_DATA EXCERPTS_:
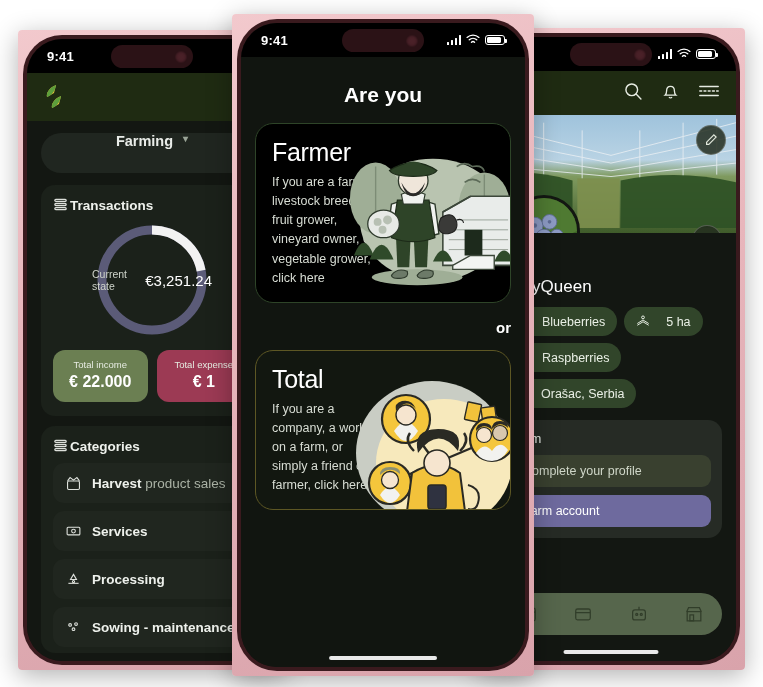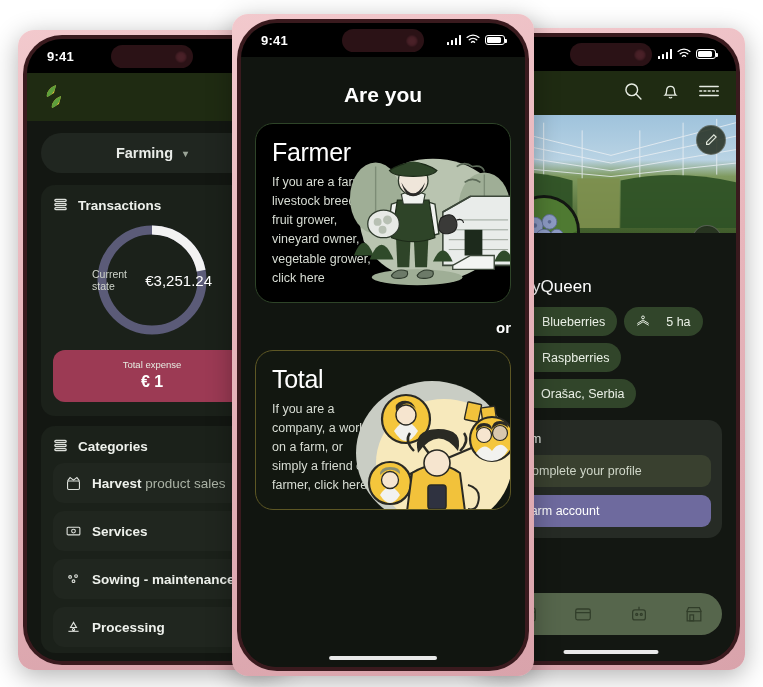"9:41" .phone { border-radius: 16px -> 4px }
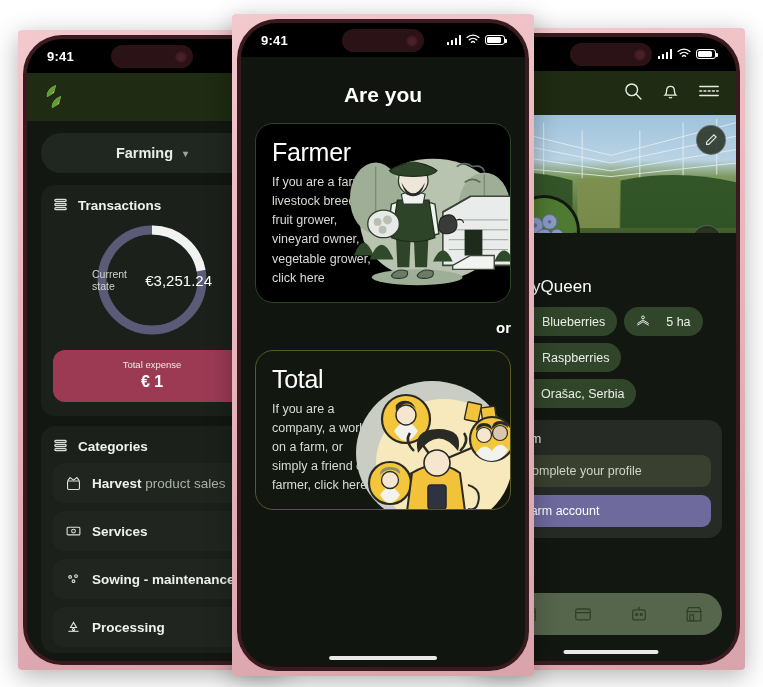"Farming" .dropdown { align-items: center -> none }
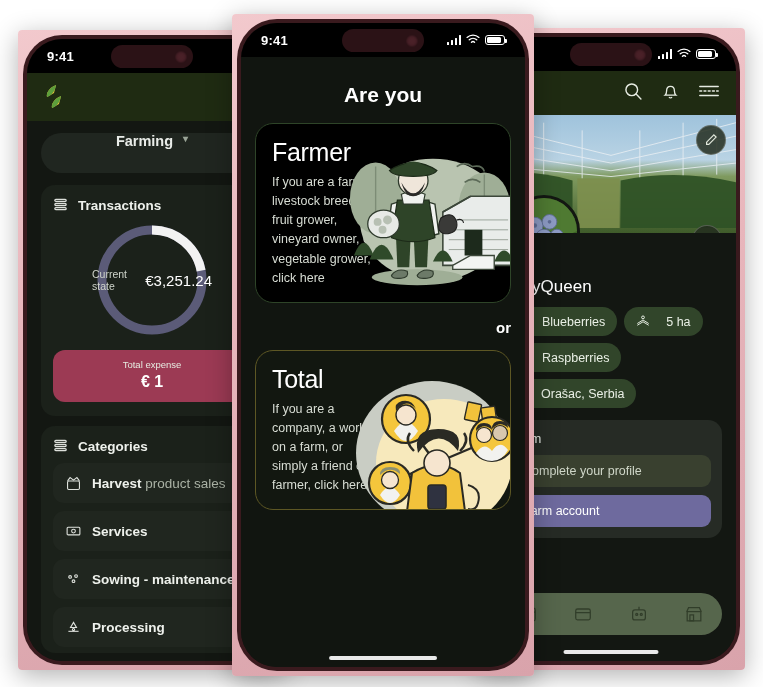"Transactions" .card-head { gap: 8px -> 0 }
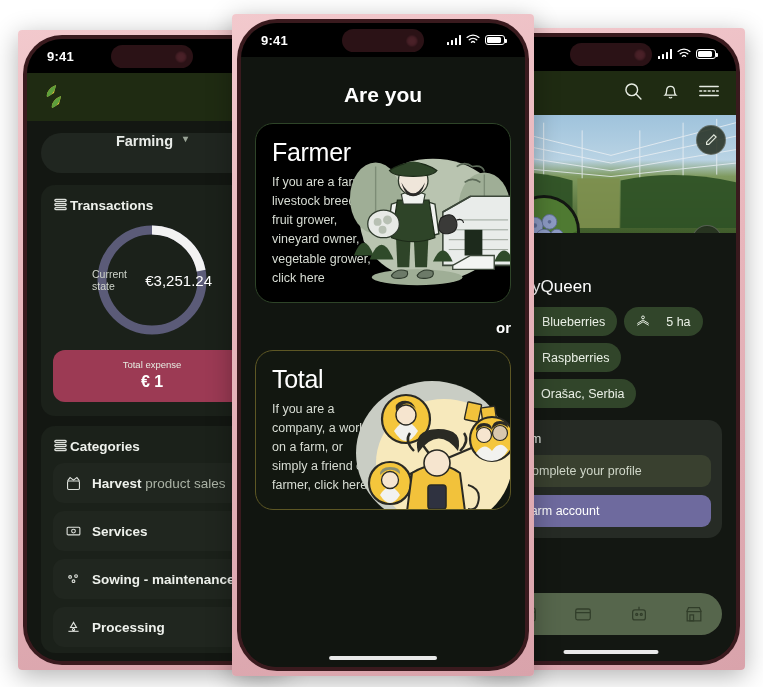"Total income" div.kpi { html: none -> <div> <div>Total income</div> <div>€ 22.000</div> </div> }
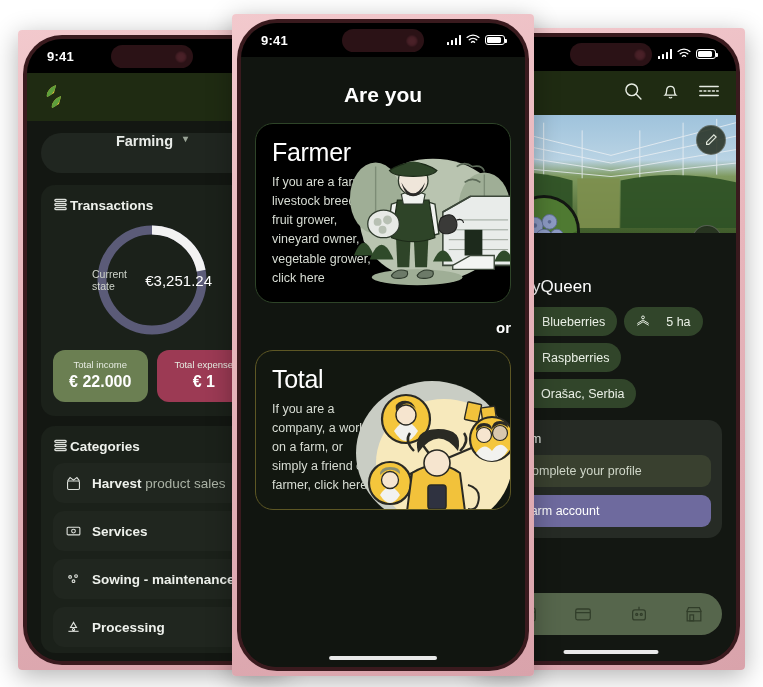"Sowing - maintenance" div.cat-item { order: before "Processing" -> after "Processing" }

---

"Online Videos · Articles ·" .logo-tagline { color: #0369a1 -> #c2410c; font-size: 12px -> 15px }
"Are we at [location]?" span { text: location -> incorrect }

_INSTRUCTIONS TO FOLLOW_:
Respond with the exact lines above running from the one containing "border-radius: 16px ->" to the one containing "html: none ->", both ends kept and no pictures included.

_SOLUTION TO THIS PROBLEM_:
"9:41" .phone { border-radius: 16px -> 4px }
"Farming" .dropdown { align-items: center -> none }
"Transactions" .card-head { gap: 8px -> 0 }
"Total income" div.kpi { html: none -> <div> <div>Total income</div> <div>€ 22.000</div> </div> }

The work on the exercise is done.